The development of Cassandra 4.0 proceeded with the stated goal of delivering “the most stable major release to date” to achieve a high adoption rate during this release cycle. In service of this effort, the Cassandra 4.0 beta development utilised several new testing frameworks over the course of its creation, all designed to drive improvements to both Cassandra’s stability and its performance.
These efforts have achieved their goals. Our team’s confidence in a major release of an open source data-layer technology release (and we’ve worked with many in our time) has never been higher.
Cassandra 4.0 includes increased adoption of the Netty Transport Framework throughout the codebase.
This will better facilitate communication between nodes by integrating Netty’s asynchronous event-driven networking code.
In prior Cassandra releases, there was a requirement to maintain N threads for each peer, which necessitated a great deal of context switching… much to the detriment of performance. In contrast, Netty allows Cassandra 4.0 to feature a single thread pool for all connections between nodes. At the same time, it enables SStables to leverage zero copy streaming, achieving 5x faster streaming.
Rebuilding Cassandra’s networking infrastructure has delivered major performance improvements in several other metrics as well. In initial testing, Cassandra 4.0 reduces P99 tail end read latency by more than 40%. It also allows large clusters to scale faster and easier, and substantially reduces node recovery times.
Until now, Cassandra users have needed JMX access in order to check on key details – including running compactions, metrics, clients, and certain configuration settings. Cassandra 4.0 alleviates some of the challenges of this mechanism by offering virtual tables, making it possible to query this data using CQL from read-only system tables.
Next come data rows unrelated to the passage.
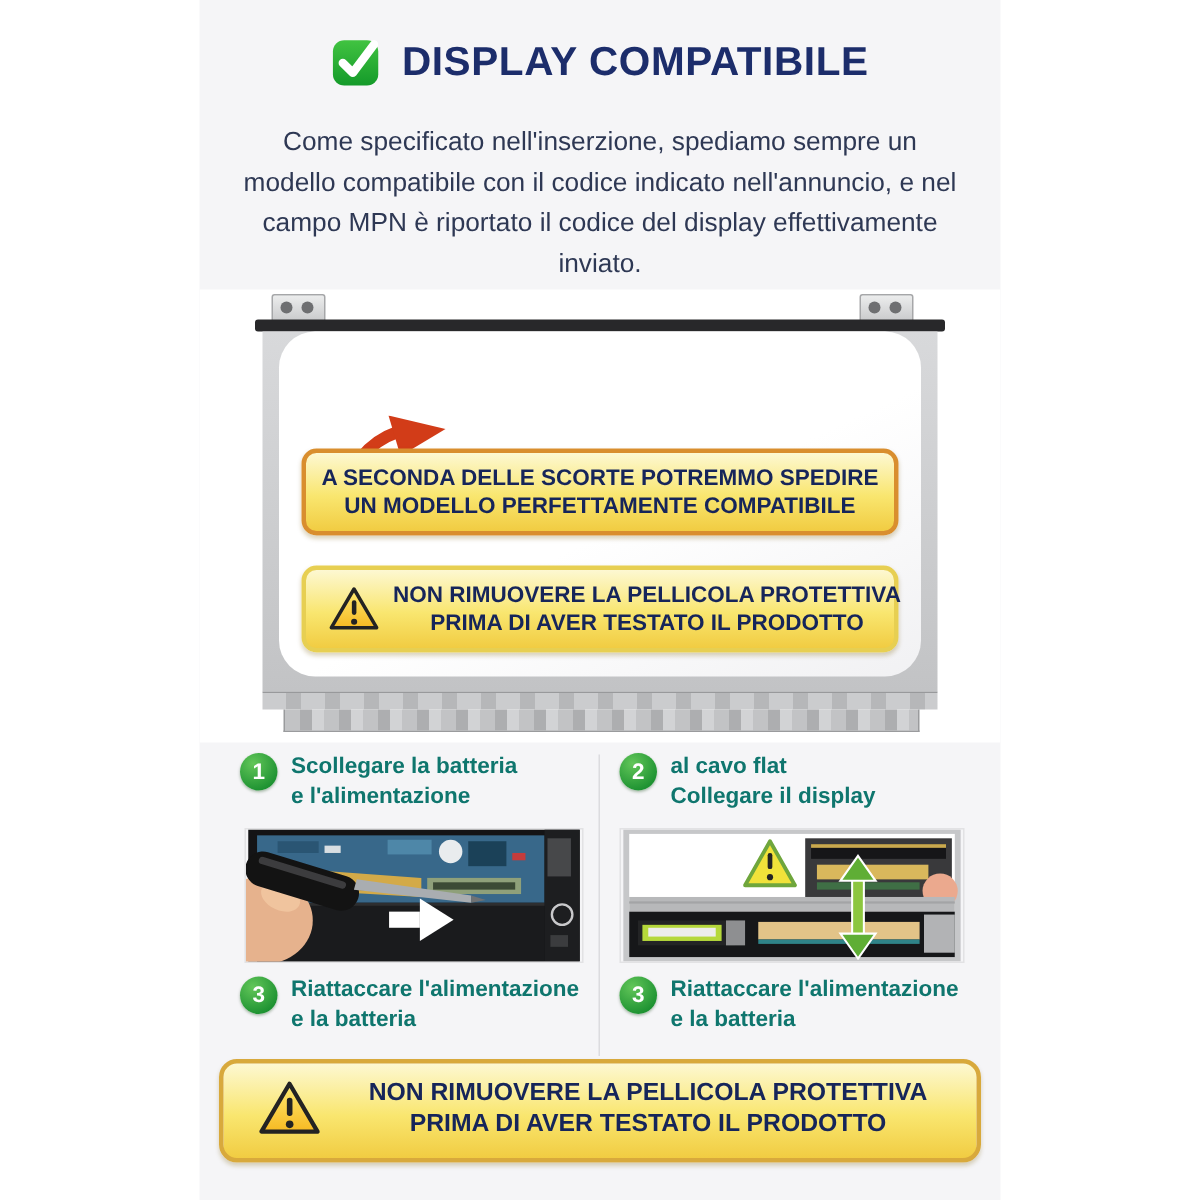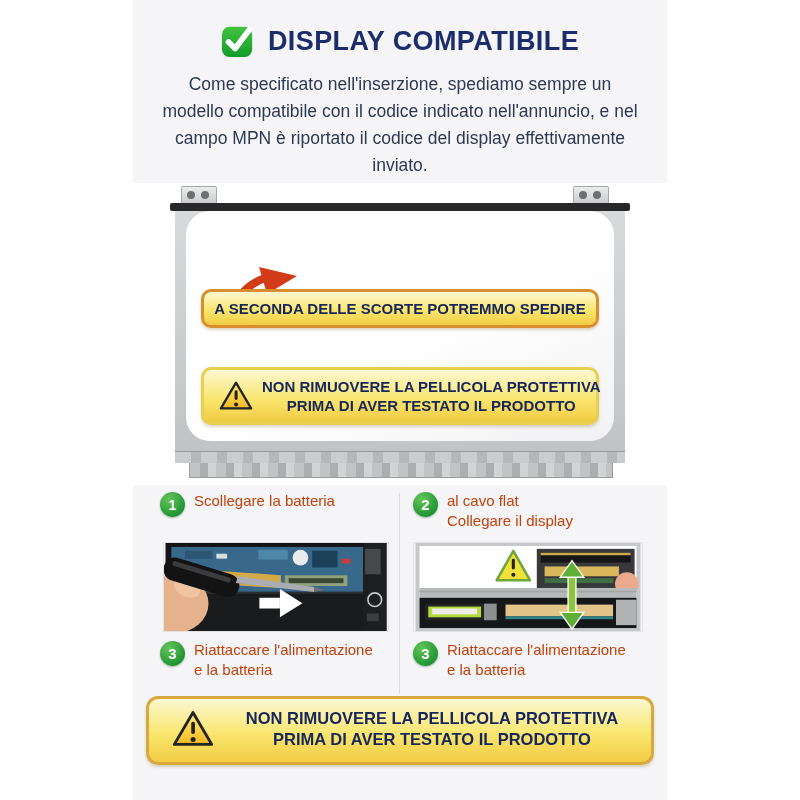"Come specificato nell'inserzione," .intro { margin: 13px auto 0 -> 23px auto 0 }
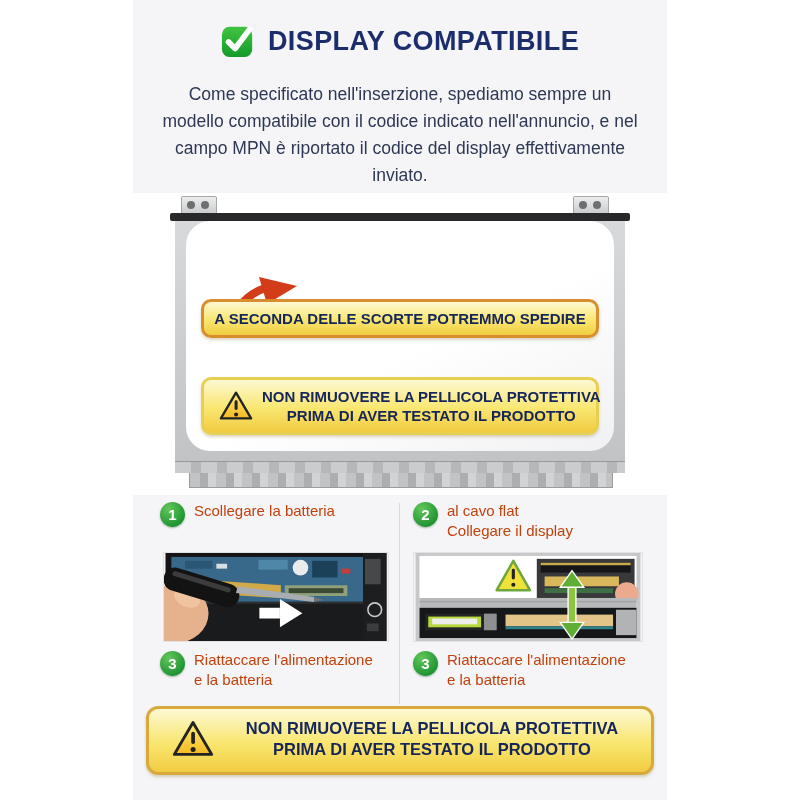"UN MODELLO PERFETTAMENTE COMPATIBILE" div.bl { html: none -> <div>UN MODELLO PERFETTAMENTE COMPATIBILE</div> }
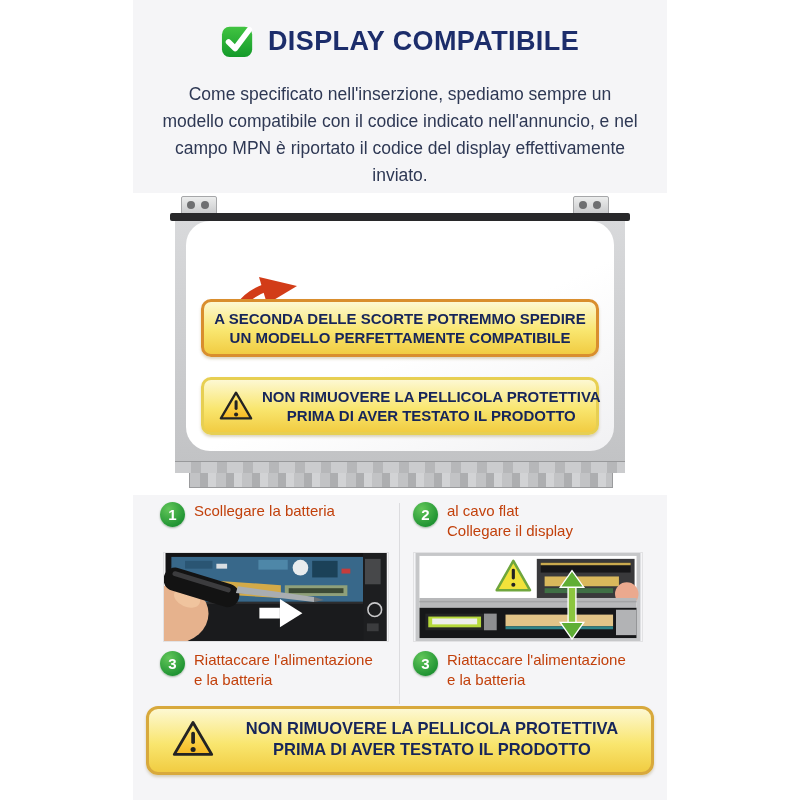"Scollegare la batteria" .step-row .sl { color: #c2410c -> #0f766e; font-weight: normal -> bold }
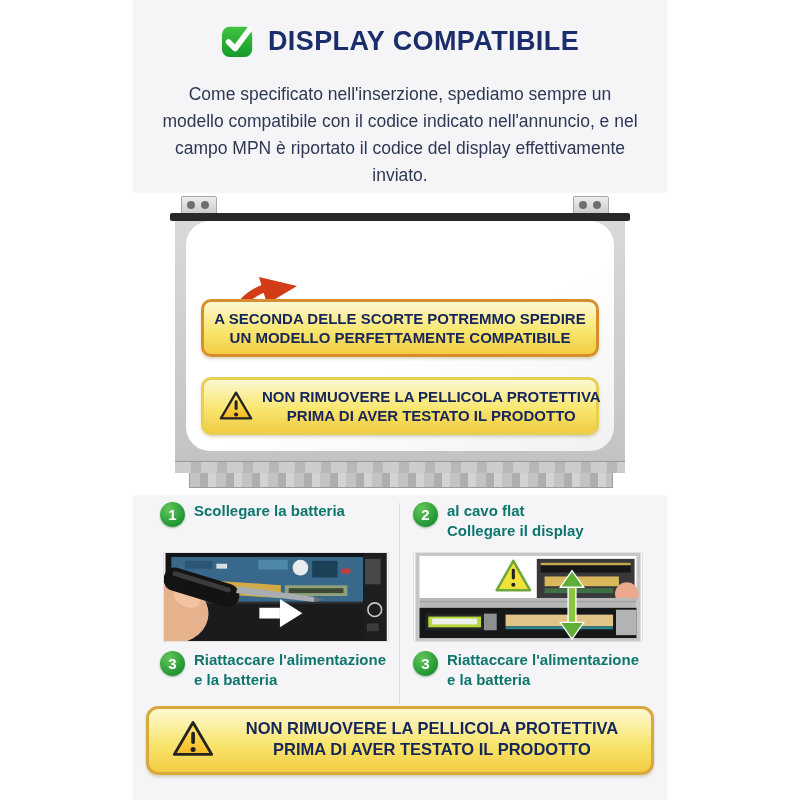"e l'alimentazione" div.sl { html: none -> <div>e l'alimentazione</div> }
While JMX access is here to stay, virtual tables provide an improved method of achieving metric monitoring and other tasks without the added configuration burden.
Last, but never least, community
No list of Apache Cassandra features is complete without mentioning the vast and dedicated community that has made Cassandra 4.0 what it is, and continues to advance its capabilities. Cassandra’s community is its greatest asset, and with the Cassandra 4.0 beta, this community has demonstrated and absolutely proven the validity of the open source model as practiced by the Apache Foundation.